**Task item**
Among the lines of the entries below, count those containing the word "ngModal" and answer with the number only.
Data extracts START
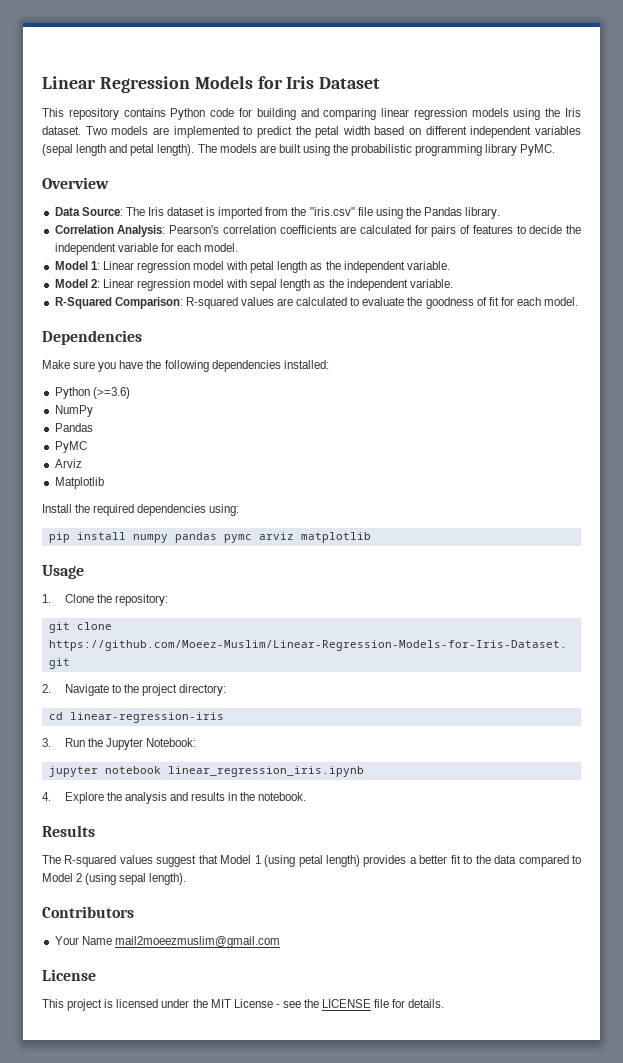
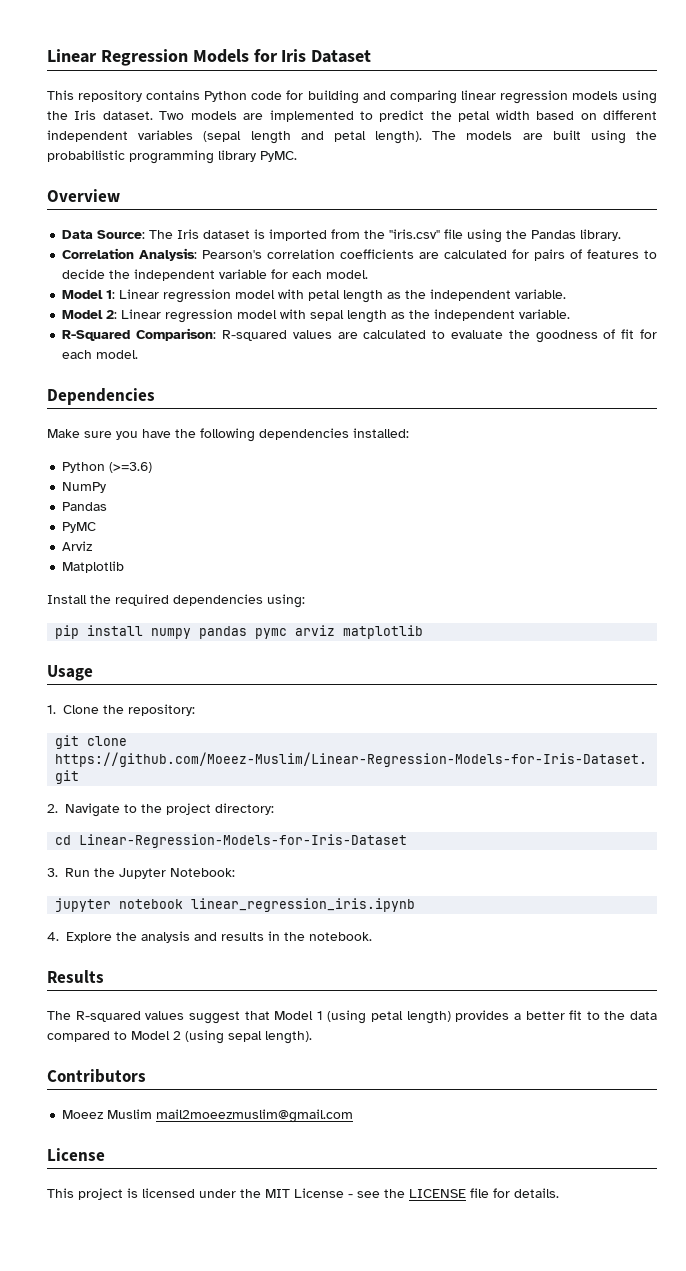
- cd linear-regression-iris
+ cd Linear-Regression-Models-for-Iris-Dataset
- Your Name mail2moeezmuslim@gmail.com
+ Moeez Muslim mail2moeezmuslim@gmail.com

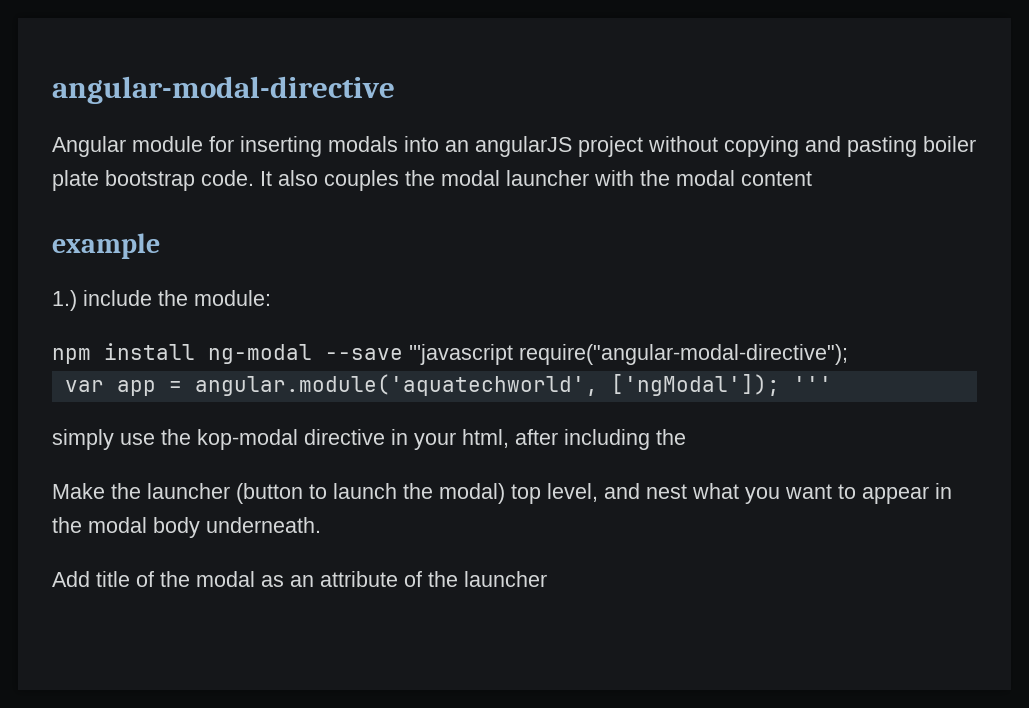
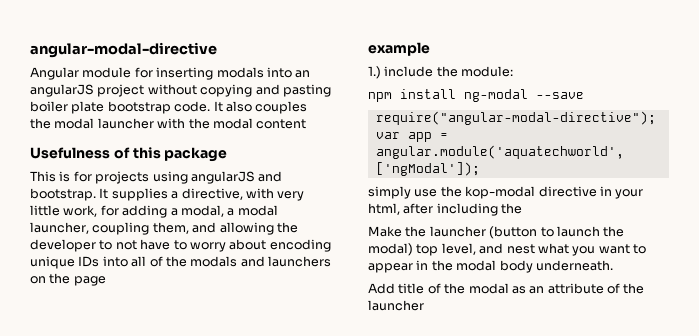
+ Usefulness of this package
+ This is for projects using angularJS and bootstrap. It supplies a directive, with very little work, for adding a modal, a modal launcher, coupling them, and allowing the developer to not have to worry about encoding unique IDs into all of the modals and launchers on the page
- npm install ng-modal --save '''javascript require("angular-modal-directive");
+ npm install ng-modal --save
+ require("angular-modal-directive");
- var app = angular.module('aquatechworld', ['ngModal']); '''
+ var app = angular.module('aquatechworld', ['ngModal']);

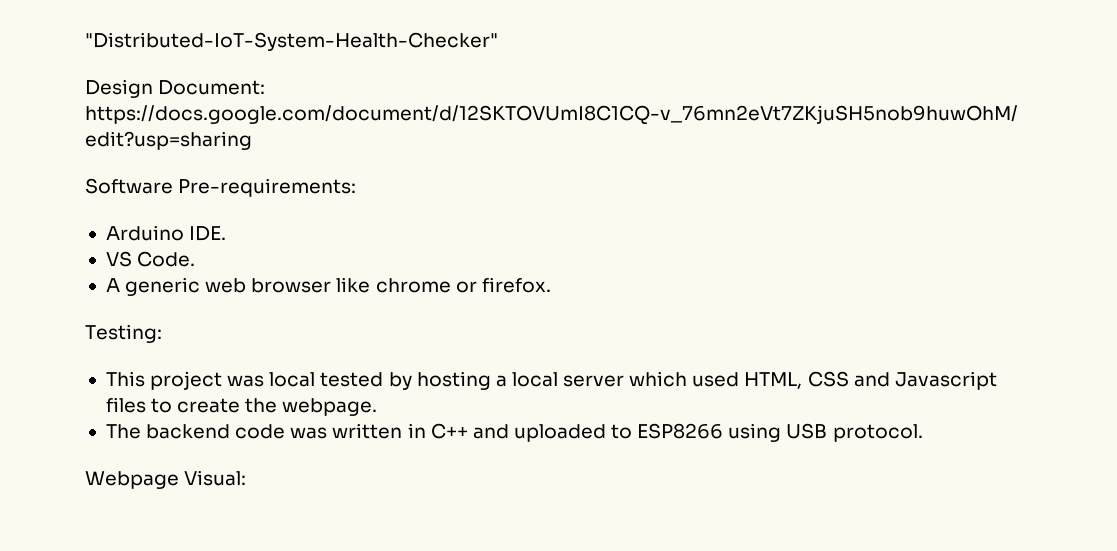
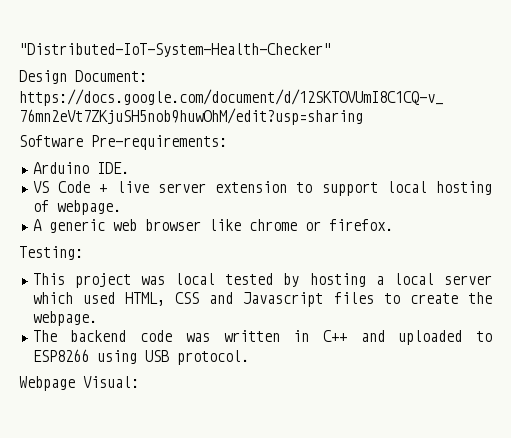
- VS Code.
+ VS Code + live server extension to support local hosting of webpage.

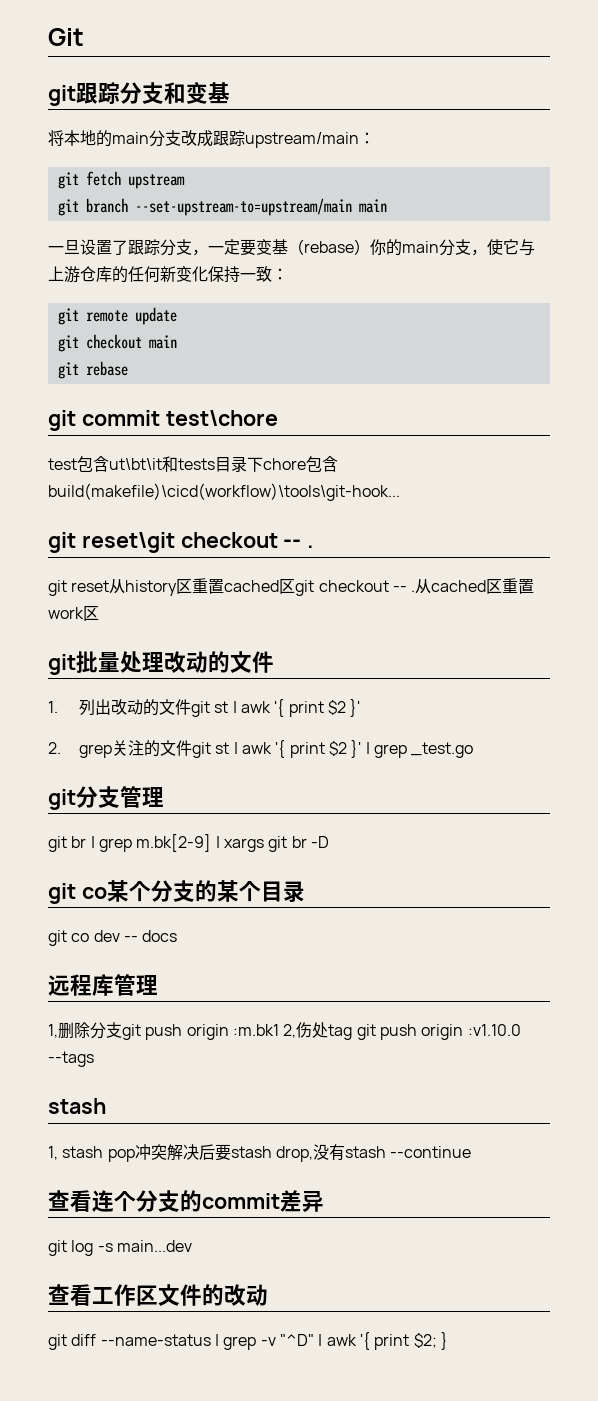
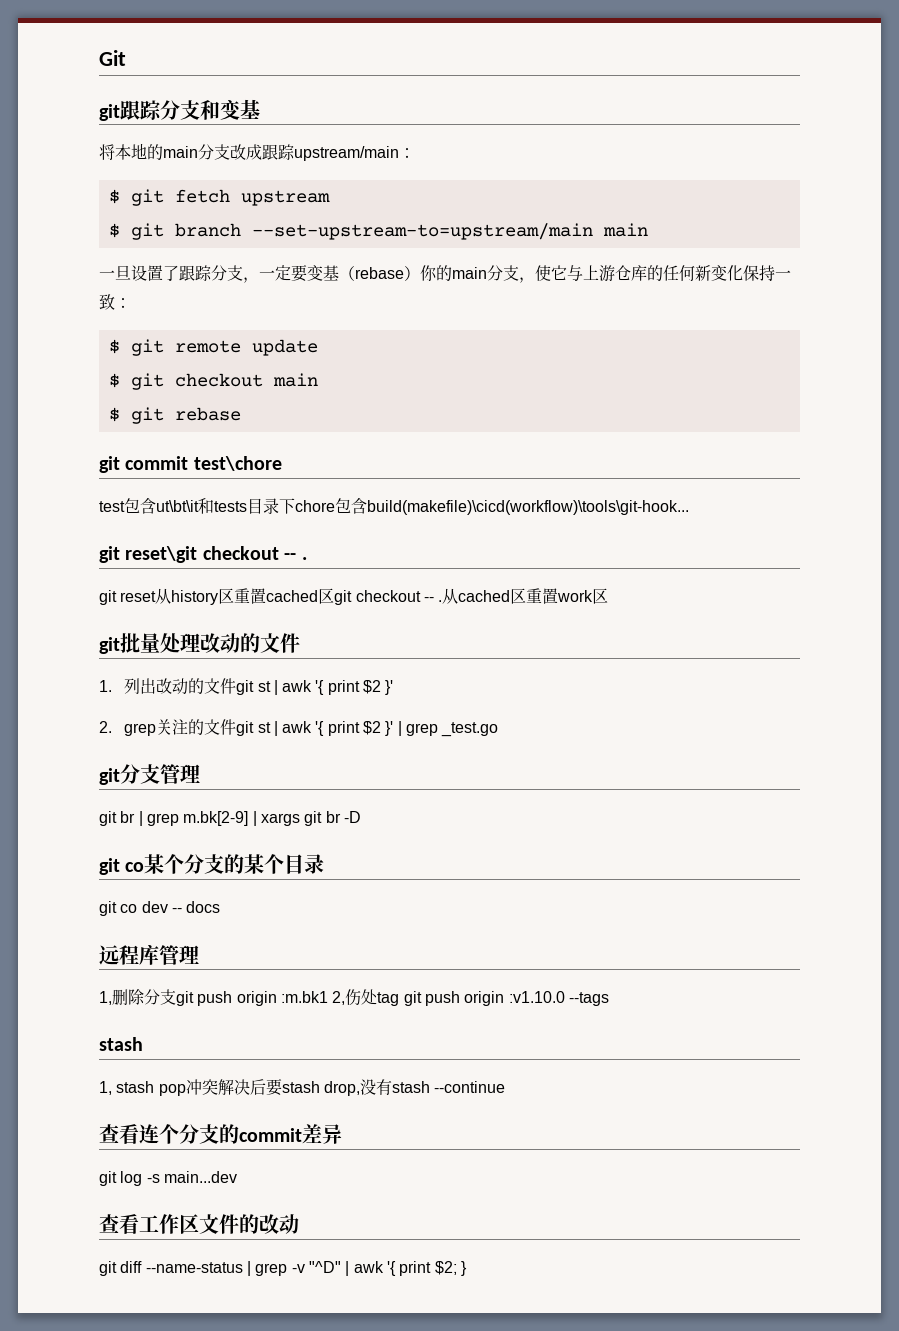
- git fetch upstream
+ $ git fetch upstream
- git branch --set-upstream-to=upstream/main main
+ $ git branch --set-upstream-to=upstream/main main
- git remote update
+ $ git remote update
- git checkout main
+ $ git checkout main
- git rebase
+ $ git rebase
Data extracts END
**Task answer**
2